Failure to Enlist the Pros

As a rule, business owners are accustomed to running the show and many think that selling their business is no different than selling the construction equipment, seafood platters, real estate, hardware, fuel and assorted widgets that they’ve been selling for the past 10, 15 , 20 years. It is.

Selling a business is to any of those examples what auto repair is to dentistry. Like anything else, if you’re not trained in how to do something, trying to do that something without the right team is likely to end in disaster.

We’ve posted many examples of fiascos when business owners try to sell their own business or enlist the services of someone untrained in how to do so (real estate agents are the prime culprit here).

But the needed talent goes beyond just the M&A professional or business broker. A transaction attorney – someone who specializes in business transfers – not your divorce attorney or the guy that gets your kid’s 35-over speeding tickets reduced to “improper signaling”.

Many business owners start spending or planning how to use the $2.75M that the purchase contract contains in one of its first paragraphs as soon as the document is signed. But those owners will see a lot less than that, particularly if their planning has not included a tax professional to help them keep as much as possible.

In case you’ve been living in a cave with no WIFI, governments worldwide are broke and looking for more people to take more money from. The villains – and, thus, the targeted – are, naturally, “the rich”. But a business owner who’s been taking a modest annual salary of, say, $200,000 and who sells their business for $3 million is “rich” only for the year the business is sold – and is clobbered by the tax man. Advice from a tax professional will be worth FAR more than the advice will cost.

Failure to Plan for Life Post-Closing

If you’re a business owner, do you know what you’ll do when retirement arrives?

Whether you’re 45 or 65 years old, it’s extremely important to have some idea what you think your life will look like after the sale. If your post-closing life involves growing heirloom tomatoes and posting pictures of those beauties on Faceplant or InstaGramma, a certain type of (relatively modest) net worth is involved.

If , on the other hand, you plan to join the Formula-1 racing circuit, challenge Bezos in a “First-To-The Moon” contest or explore untold numbers of Tasmanian shipwrecks for gold, a completely different-looking bank account will be necessary.

Planning for a post-closing life requires two things.

First, you need to have something to do. Whether it’s volunteering, traveling, teaching business courses, diving into Roman history, sailing around the world, starting a new business or, yes, growing heirloom tomatoes, most people – especially business owners – need a purpose, a reason to get out of bed in the morning and whatever that “something” is, it’ll cost money. This aspect of selling a business is extremely important.

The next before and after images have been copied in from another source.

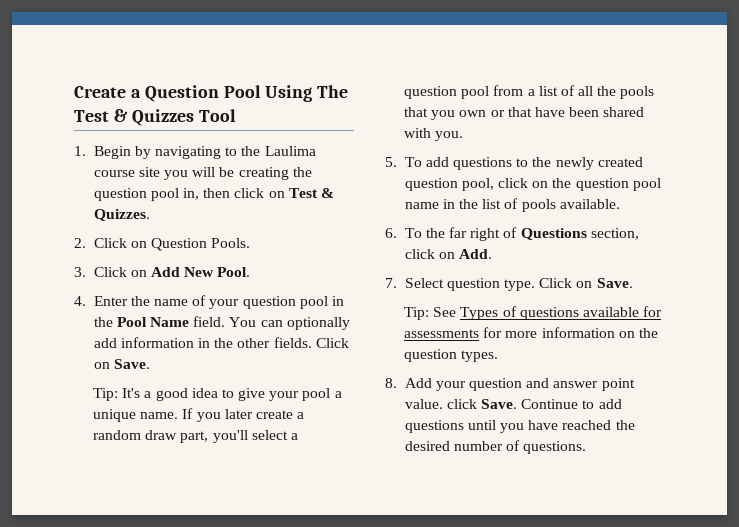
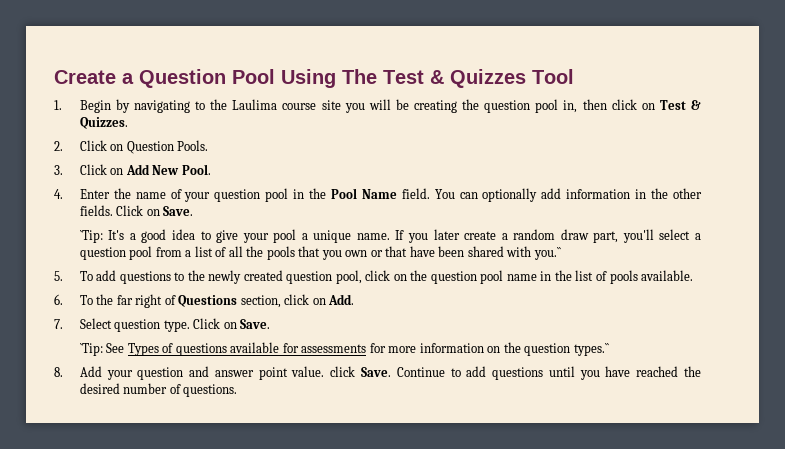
- Tip: It's a good idea to give your pool a unique name.
+ `Tip: It's a good idea to give your pool a unique name.
- If you later create a random draw part, you'll select a question pool from a list of all the pools that you own or that have been shared with you.
+ If you later create a random draw part, you'll select a question pool from a list of all the pools that you own or that have been shared with you.``
- Tip: See Types of questions available for assessments for more information on the question types.
+ `Tip: See Types of questions available for assessments for more information on the question types.``

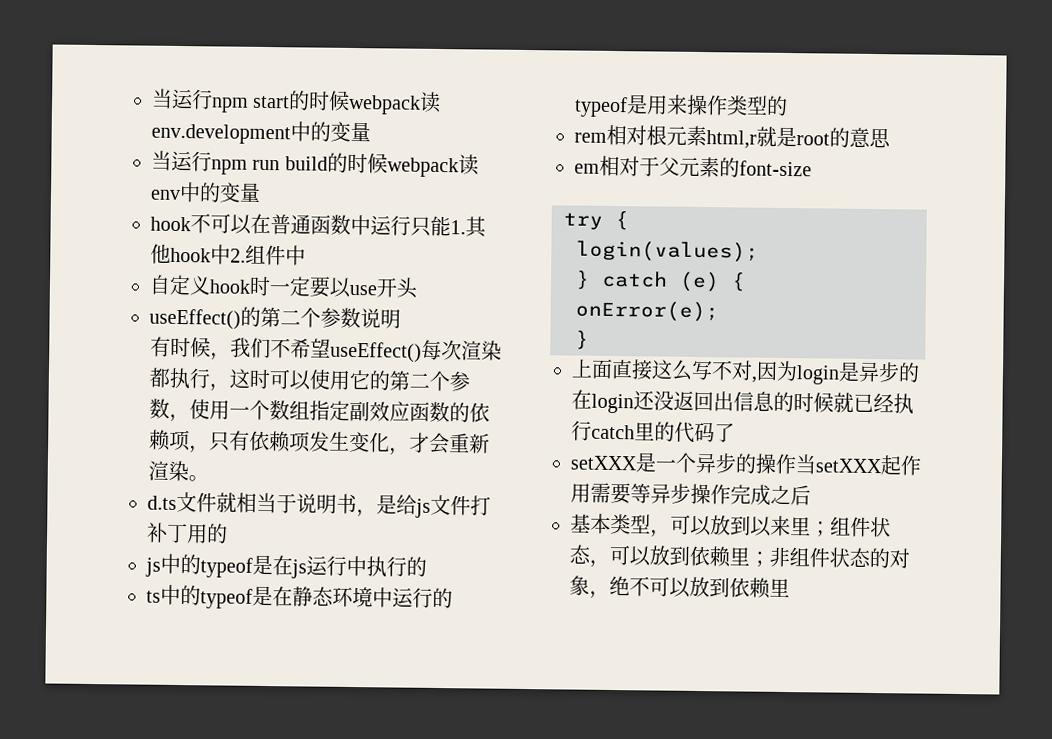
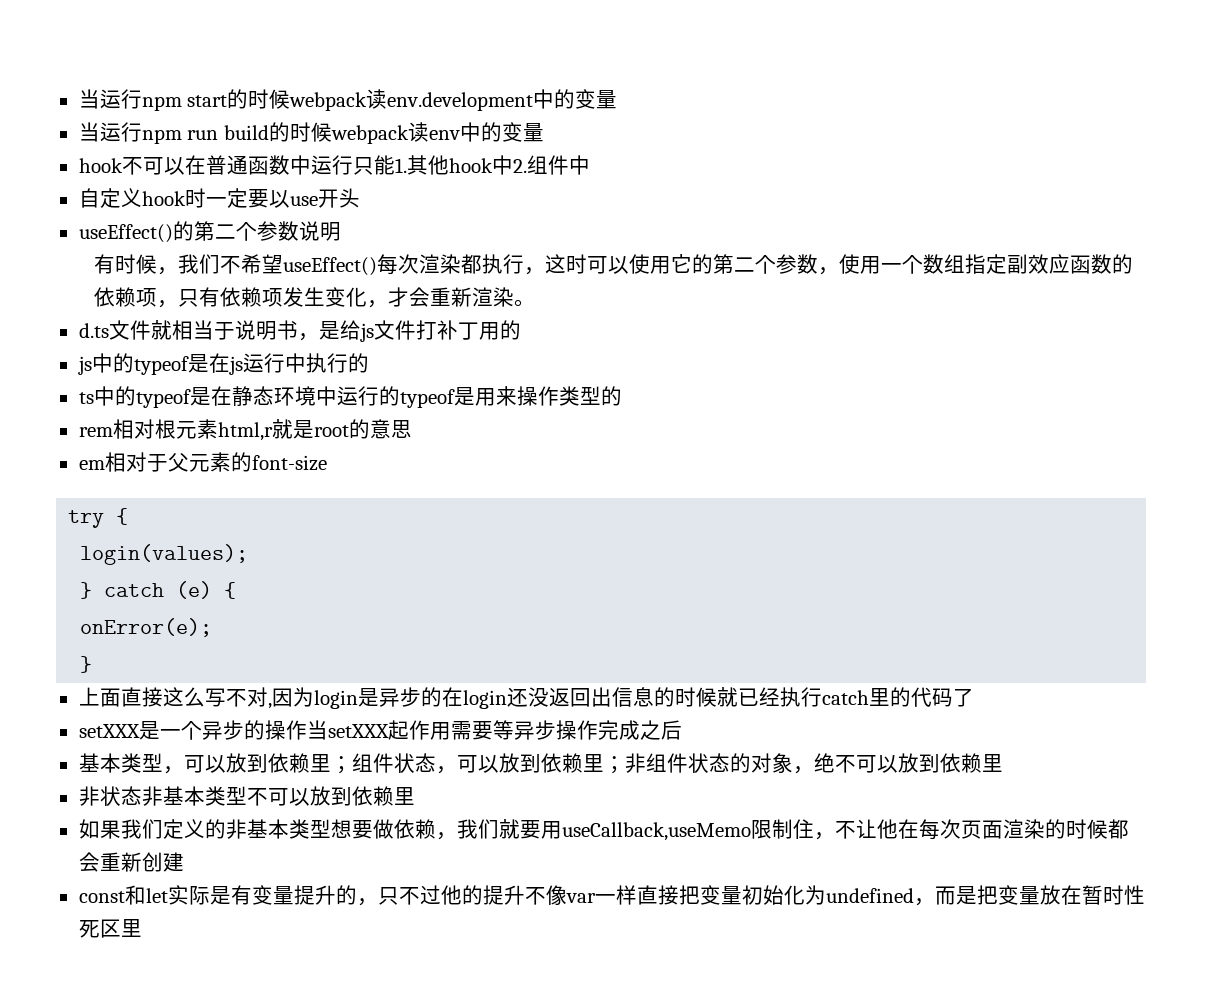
- 基本类型，可以放到以来里；组件状态，可以放到依赖里；非组件状态的对象，绝不可以放到依赖里
+ 基本类型，可以放到依赖里；组件状态，可以放到依赖里；非组件状态的对象，绝不可以放到依赖里
+ 非状态非基本类型不可以放到依赖里
+ 如果我们定义的非基本类型想要做依赖，我们就要用useCallback,useMemo限制住，不让他在每次页面渲染的时候都会重新创建
+ const和let实际是有变量提升的，只不过他的提升不像var一样直接把变量初始化为undefined，而是把变量放在暂时性死区里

Second, you must assure that, whatever you plan to do, you can afford to do. The amount of money you walk away with – and the timing with which you collect that money – will determine whether you’ll be able to do what you plan to do.


Next month, The Brokers Roundtable℠, the online community  for business brokers, business owners, Realtors, lenders, appraisers and others in the business-for-sale industry, is launching the first in a series of live workshops. This first workshop is entitled “Buying PART of a Business”. It discusses the four fundamental elements that must be considered by buyers – and a fifth element that business owners looking for partners must consider. This program is for buyers and sellers alike. 

Created and hosted by Worldwide Business Brokers, The Brokers Roundtable℠ provides training, webinars, workshops, live interviews and Q&As, and connections with professionals in our industry from certified business appraisers, acquisition lenders, accountants, franchise specialists, transaction attorneys, commercial realtors and business brokers in nearly a dozen countries.

Click here for more information – and to join The Brokers Roundtable℠!


By now, you may be thinking that one of the most important aspects of planning is knowing what your business is worth. And you’d be correct. But this knowledge is important not only for when you plan to sell.

It happens. Best to be prepared.

What would happen if you become disabled via a stroke or auto accident? Could the business run without you? What would happen if one of your partners was sued for divorce and 90% of that partner’s net worth was his or her equity in the business? Would you have the aggrieved spouse as a NEW partner? What would happen if one of your partners died suddenly? Would you now have their insolent children as board members?

As important, what would happen if someone – someone like us – showed up and said “we have a buyer for your business”?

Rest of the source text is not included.